◆ **RECORDS TO PROCESS**
☆ ☆ ☆ ☆ ☆

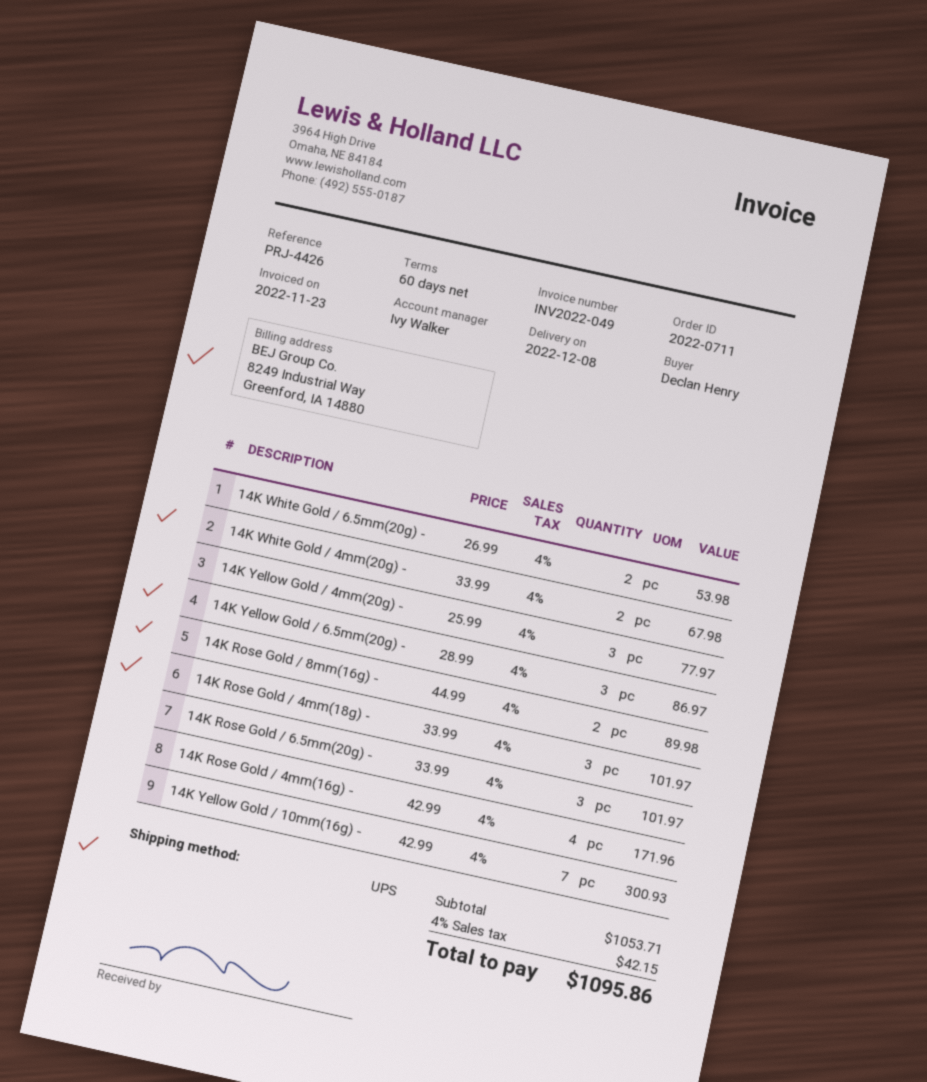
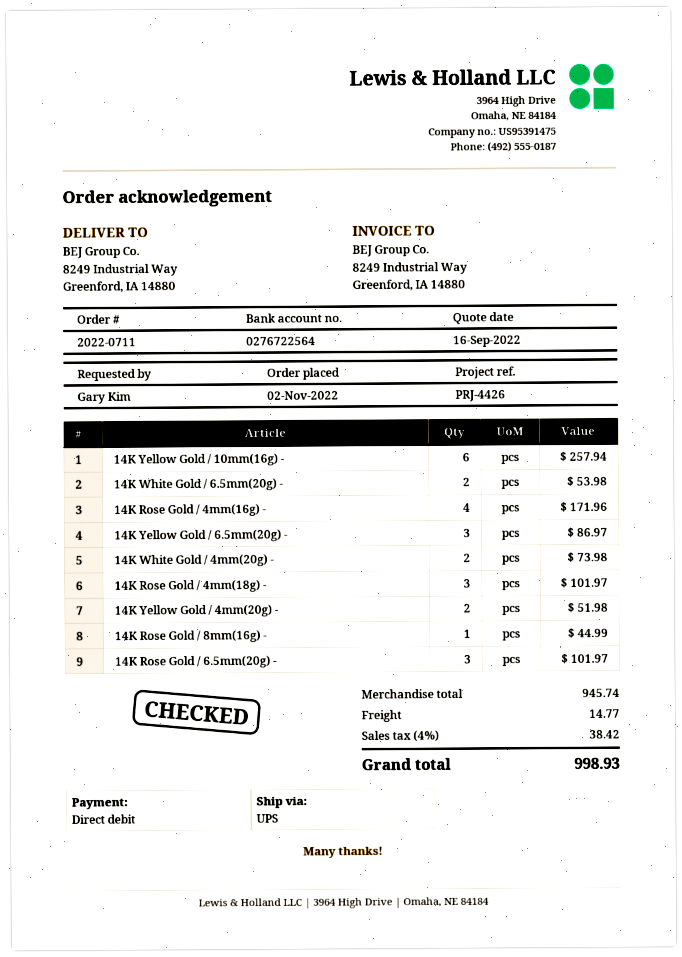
ordered by: Declan Henry -> Gary Kim
14K White Gold / 4mm(20g) -: 2 for 67.98 -> 2 for 73.98
14K Yellow Gold / 4mm(20g) -: 3 for 77.97 -> 2 for 51.98
14K Rose Gold / 8mm(16g) -: 2 for 89.98 -> 1 for 44.99
14K Yellow Gold / 10mm(16g) -: 7 for 300.93 -> 6 for 257.94
subtotal: 1053.71 -> 945.74
shipping: none -> 14.77
tax: 4% = 42.15 -> 4% = 38.42
total: 1095.86 -> 998.93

☆ ☆ ☆ ☆ ☆

◆ **WORK REQUIRED**
Restate every line of the data above word for word, with the images removed.

◆ **SOLUTION BELOW**
ordered by: Declan Henry -> Gary Kim
14K White Gold / 4mm(20g) -: 2 for 67.98 -> 2 for 73.98
14K Yellow Gold / 4mm(20g) -: 3 for 77.97 -> 2 for 51.98
14K Rose Gold / 8mm(16g) -: 2 for 89.98 -> 1 for 44.99
14K Yellow Gold / 10mm(16g) -: 7 for 300.93 -> 6 for 257.94
subtotal: 1053.71 -> 945.74
shipping: none -> 14.77
tax: 4% = 42.15 -> 4% = 38.42
total: 1095.86 -> 998.93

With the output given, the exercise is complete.